A gueto publica entre março e junho textos de ficção e de não ficção dos autores convidados da Printemps Littéraire Brésilien a partir do tema norteador deste ano: Brasil: (im)possíveis diálogos. Os textos vão ao ar primeiro individualmente aqui no portal e depois serão reunidos em e-book (orgs.

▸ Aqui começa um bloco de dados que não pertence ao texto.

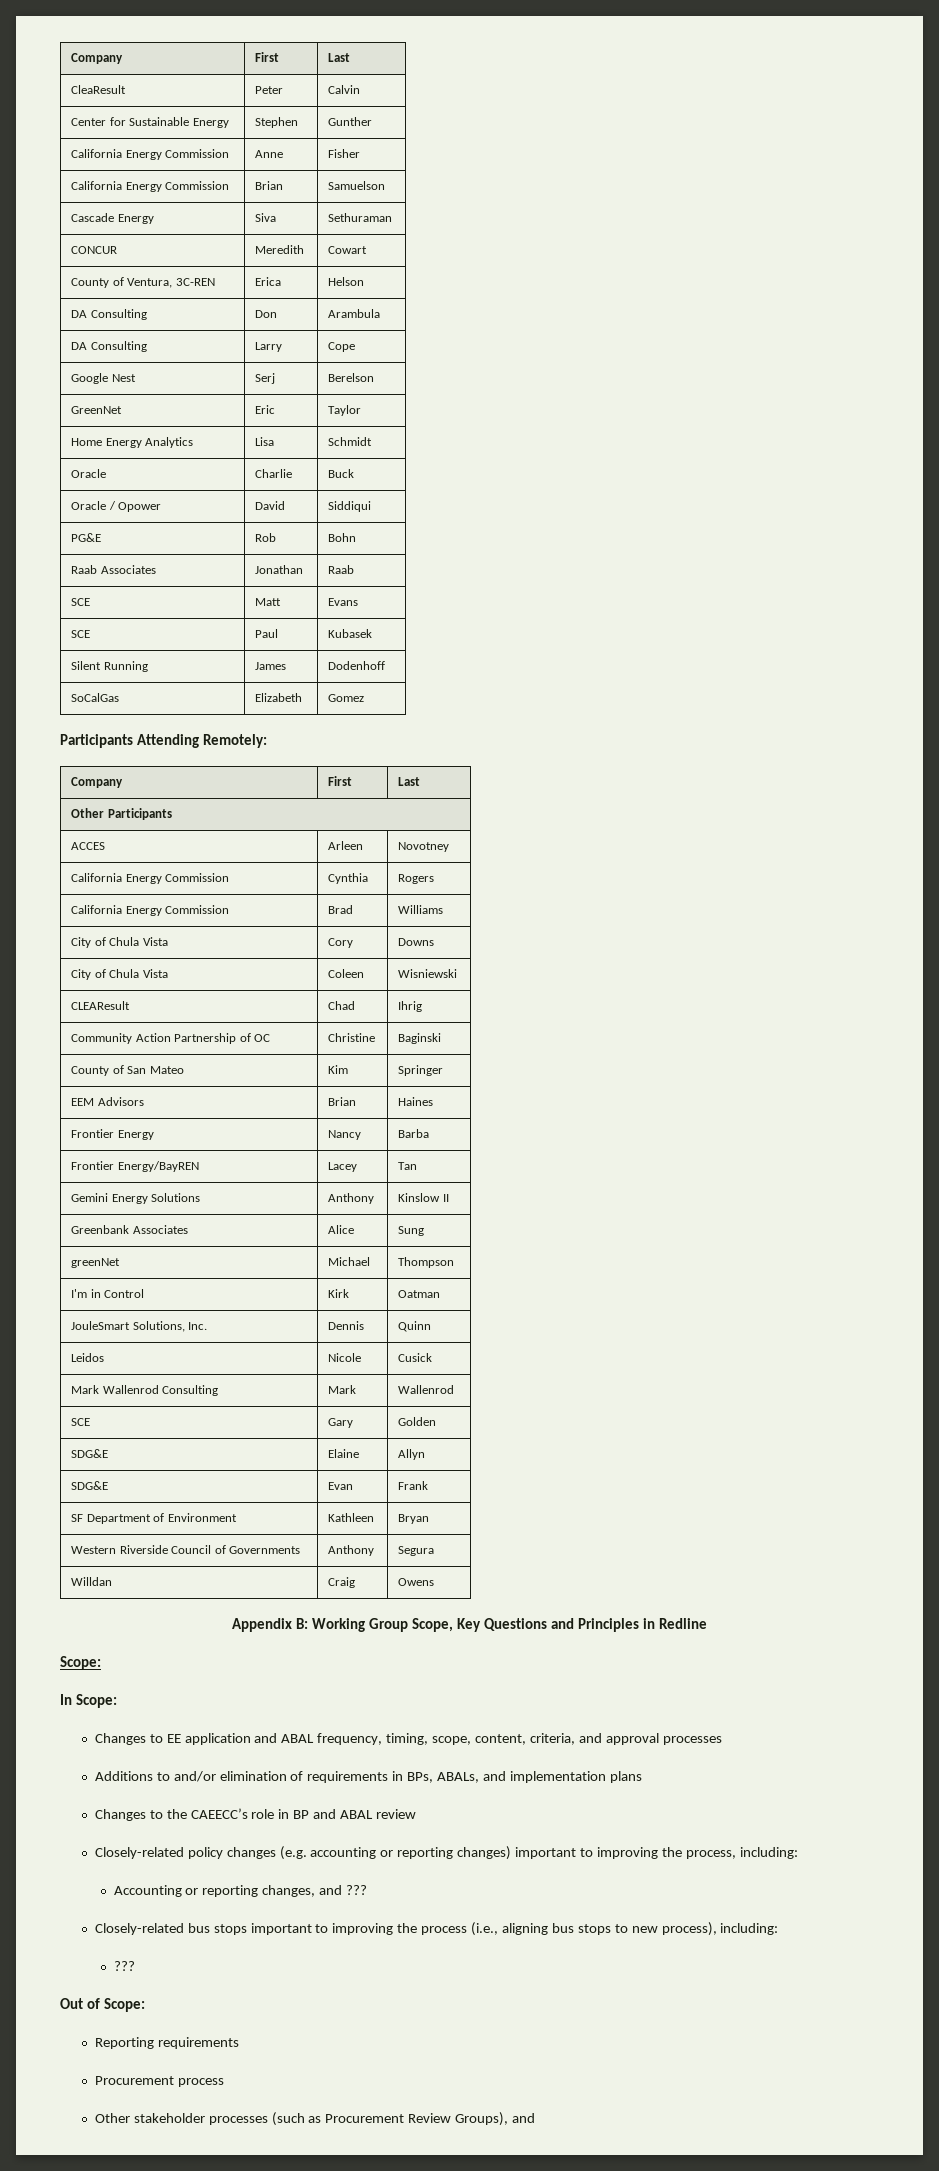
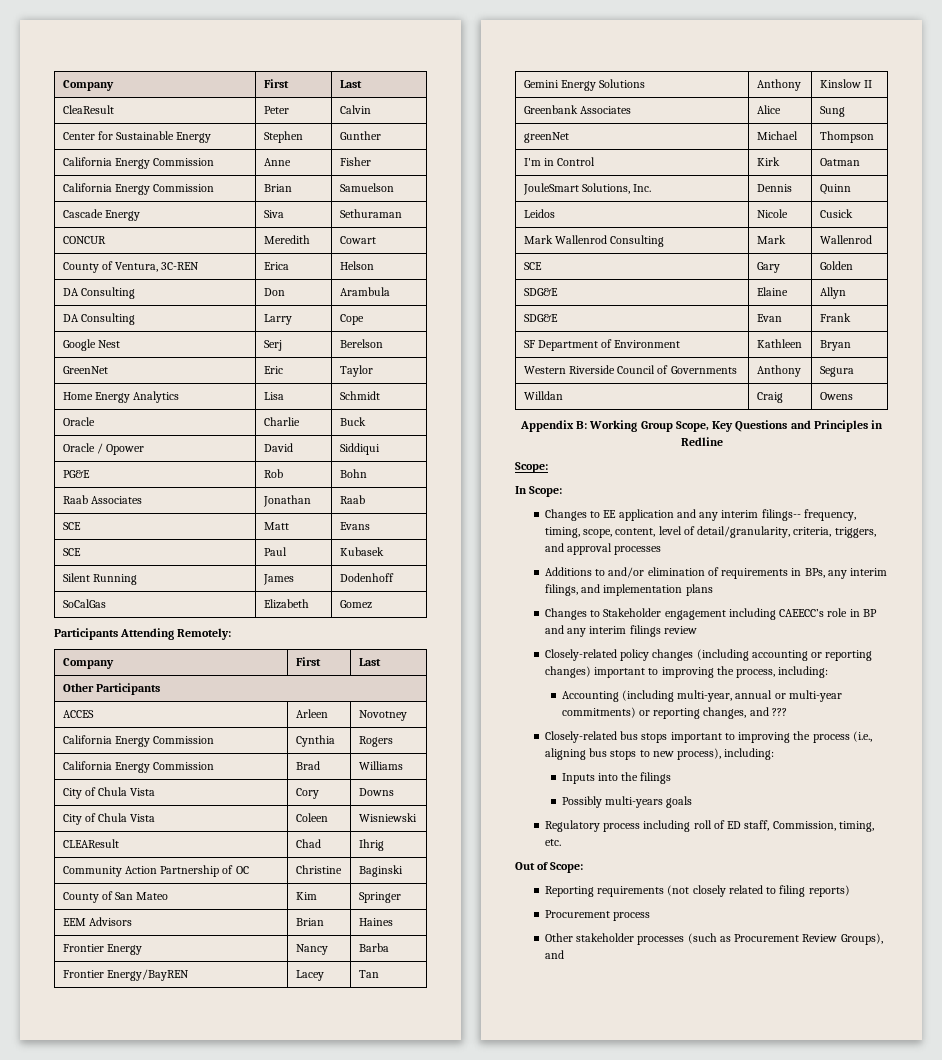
- Changes to EE application and ABAL frequency, timing, scope, content, criteria, and approval processes
+ Changes to EE application and any interim filings-- frequency, timing, scope, content, level of detail/granularity, criteria, triggers, and approval processes
- Additions to and/or elimination of requirements in BPs, ABALs, and implementation plans
+ Additions to and/or elimination of requirements in BPs, any interim filings, and implementation plans
- Changes to the CAEECC’s role in BP and ABAL review
+ Changes to Stakeholder engagement including CAEECC’s role in BP and any interim filings review
- Closely-related policy changes (e.g. accounting or reporting changes) important to improving the process, including:
+ Closely-related policy changes (including accounting or reporting changes) important to improving the process, including:
- Accounting or reporting changes, and ???
+ Accounting (including multi-year, annual or multi-year commitments) or reporting changes, and ???
  Closely-related bus stops important to improving the process (i.e., aligning bus stops to new process), including:
- ???
+ Inputs into the filings
+ Possibly multi-years goals
+ Regulatory process including roll of ED staff, Commission, timing, etc.
- Reporting requirements
+ Reporting requirements (not closely related to filing reports)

Leonardo Tonus e Christiane Angelotti) para download gratuito.
Janaína
Por Flávia Rocha

Janaína talvez perca
a guarda dos filhos. Distraiu-se
e o bebê se queimou
na prancha de alisar o cabelo.
Dali foi um pulo. Nunca
terminou de encher a banheira
para lavar as crianças.
O medo do leva
não leva ao médico
escreve negligência
num formulário, interpreta
como estatística o que se sabe
de uma mãe: negra
solteira, pobre. Que ela ame
os filhos é circunstancial
que os filhos a amem
é alguma esperança.
Neblina de fumo
Por Flávia Rocha
Tambores despertam santos
na neblina de fumo.
Entramos —
galhos cruzados fechando as estrelas.
Minhas mãos sobre os seus ombros
no túnel da infância.
Tambor pausa.
A entidade se aproxima.
Na voz escura
a entidade se acriança
solta os fios dos cabelos
com seus dedos invisíveis
acha graça de estarmos ali.
A mãe diz espera —
Velas tremulam no escuro,
abrem os olhos dos santos.
Tumulto no altar de perfumes.
Tambor pausa —
Que coisa linda. Que coisa linda.
O pêndulo de mistério rosna e brada.
A mãe chama os santos em torno.
Poesia — Poesia —
Flávia Rocha é autora de três livros de poemas: A Casa Azul ao Meio-Dia (Travessa dos Editores, 2009), Quartos Habitáveis (Confraria do Vento, 2011) e Um País (Confraria do Vento, 2005). Seus poemas, traduções e ensaios foram publicados em diversas revistas brasileiras e internacionais. Tem mestrado em Escrita Criativa pela Columbia University, e por 13 anos foi editora da revista literária americana Rattapallax. É também jornalista e roteirista. Atualmente vive em Portland, Oregon, Estados Unidos.